Web page revision data
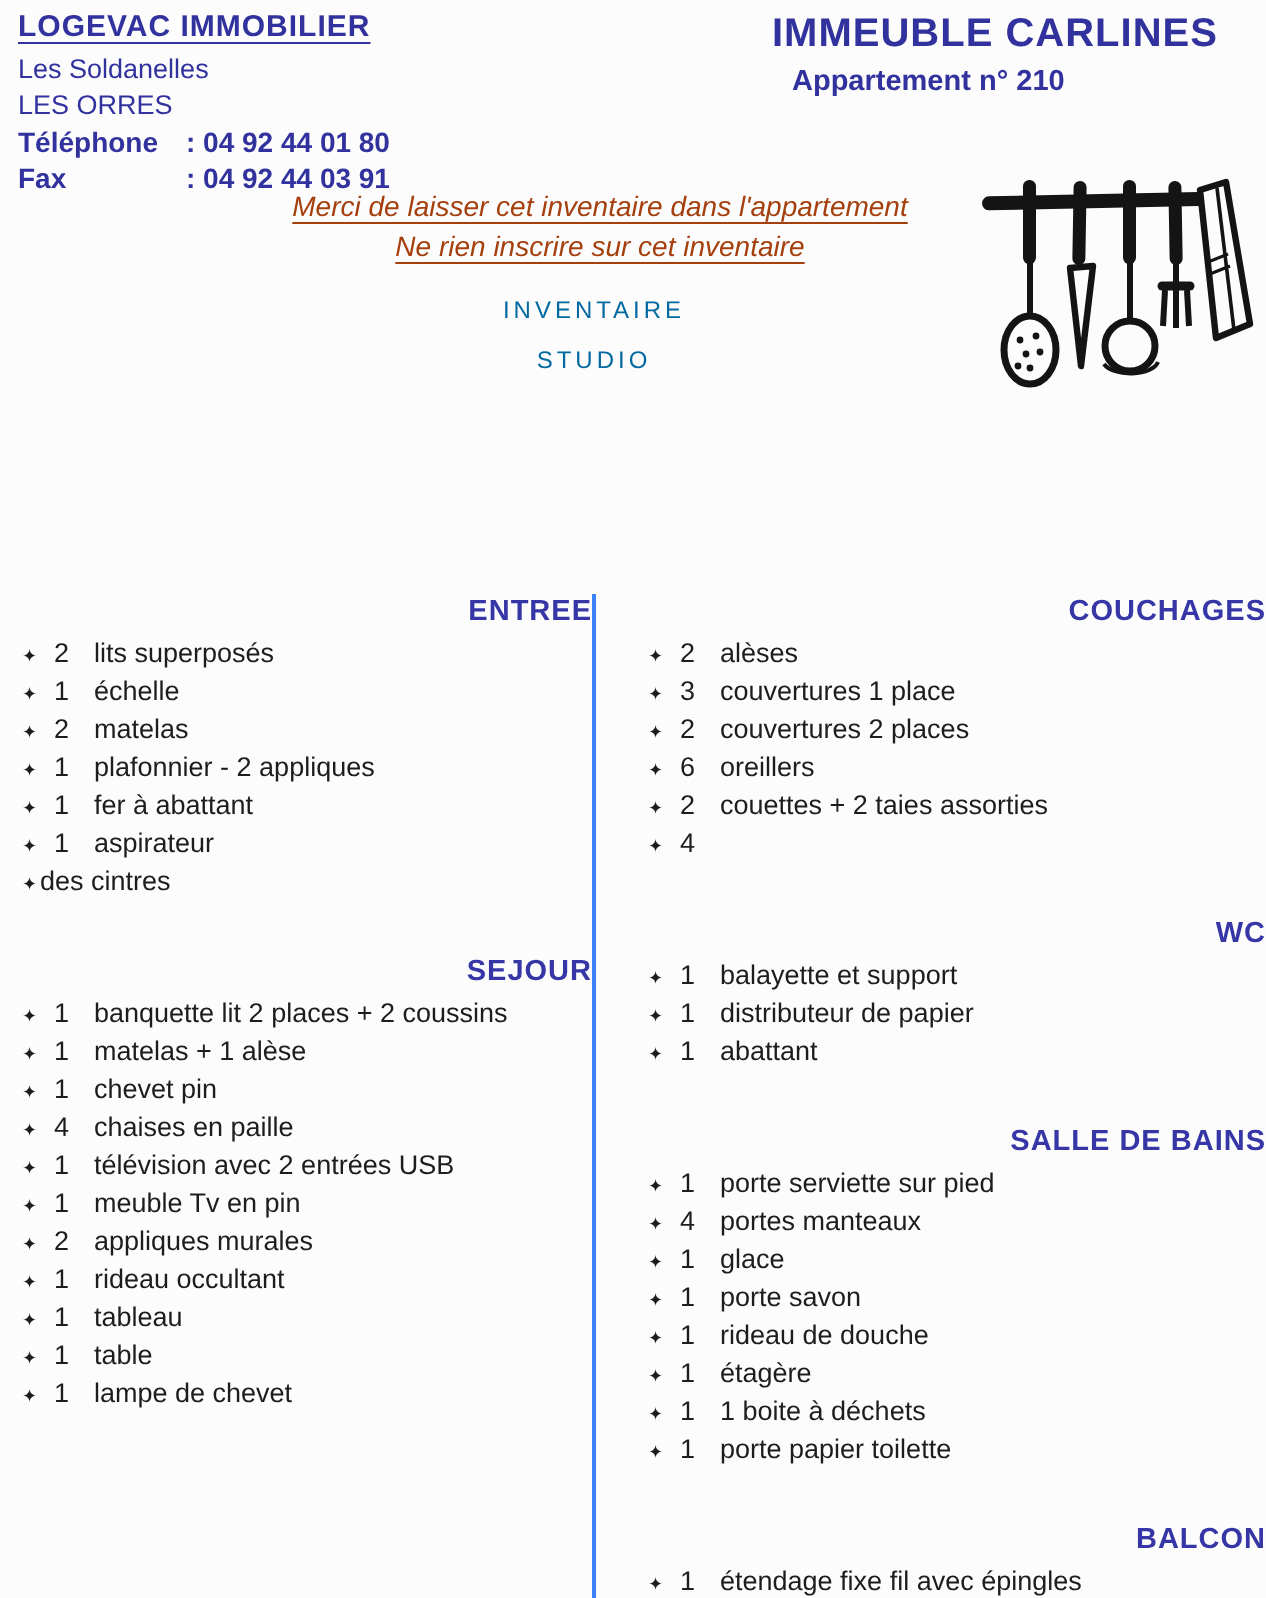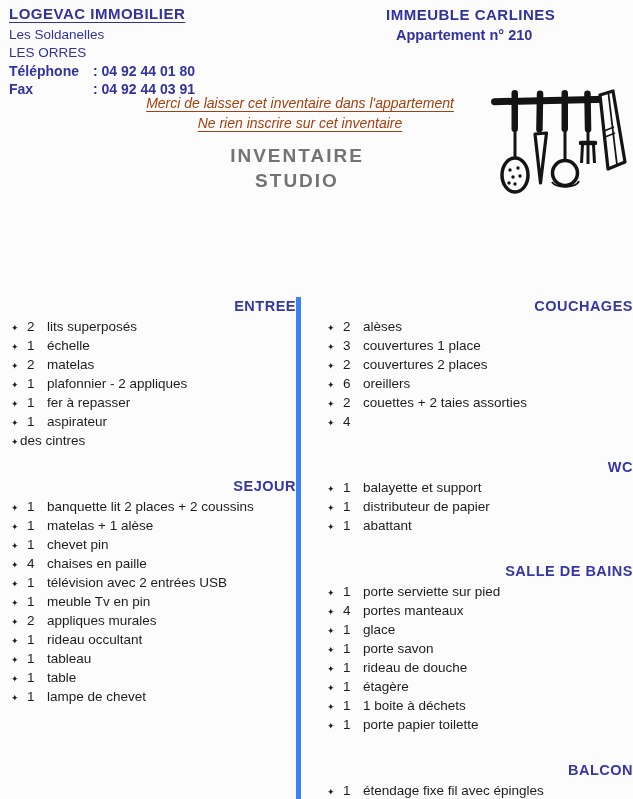--- a/index.html
+++ b/index.html
@@ -37,21 +37,21 @@
   .contact-line { font-weight: bold; font-size: 14px; }
   .contact-label { display: inline-block; width: 84px; }
   .header-right {
     position: absolute;
     left: 386px;
     top: 6px;
     color: #32329e;
   }
   .building {
     font-weight: bold;
-    font-size: 15px;
+    font-size: 20px;
     letter-spacing: 0.5px;
   }
   .apartment {
     font-weight: bold;
     font-size: 14.5px;
     margin-top: 4px;
     margin-left: 10px;
   }
   
   .notice {
@@ -78,42 +78,42 @@
     width: 140px;
     height: 122px;
   }
   
   .doc-title {
     position: absolute;
     left: 0;
     top: 143px;
     width: 594px;
     text-align: center;
-    color: #737373;
-    font-weight: bold;
-    font-size: 19px;
+    color: #0369a1;
+    font-weight: normal;
+    font-size: 12px;
     line-height: 25px;
     letter-spacing: 2px;
   }
   
   .columns {
     position: absolute;
     left: 9px;
     top: 297px;
     right: 0;
     bottom: 0;
     display: flex;
   }
   .col-left {
     width: 287px;
     flex: 0 0 287px;
   }
   .col-right {
     flex: 1;
-    border-left: 5px solid #3b82f6;
+    border-left: 2px solid #3b82f6;
     padding-left: 24px;
   }
   .section { margin-bottom: 26px; }
   .section-title {
     color: #3636a6;
     font-weight: bold;
     font-size: 14.5px;
     line-height: 18px;
     letter-spacing: 0.5px;
     margin-bottom: 3px;
@@ -226,21 +226,21 @@
             <span class="label">matelas</span>
           </div>
           <div class="item">
             <span class="bullet">✦</span>
             <span class="qty">1</span>
             <span class="label">plafonnier  -  2 appliques</span>
           </div>
           <div class="item">
             <span class="bullet">✦</span>
             <span class="qty">1</span>
-            <span class="label">fer à repasser</span>
+            <span class="label">fer à abattant</span>
           </div>
           <div class="item">
             <span class="bullet">✦</span>
             <span class="qty">1</span>
             <span class="label">aspirateur</span>
           </div>
           <div class="item no-qty">
             <span class="bullet">✦</span>
             <span class="label">des cintres</span>
           </div>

*What the task requires*.
If a line of the records holds the word "solid", count it; report only the total.

*Result*.
2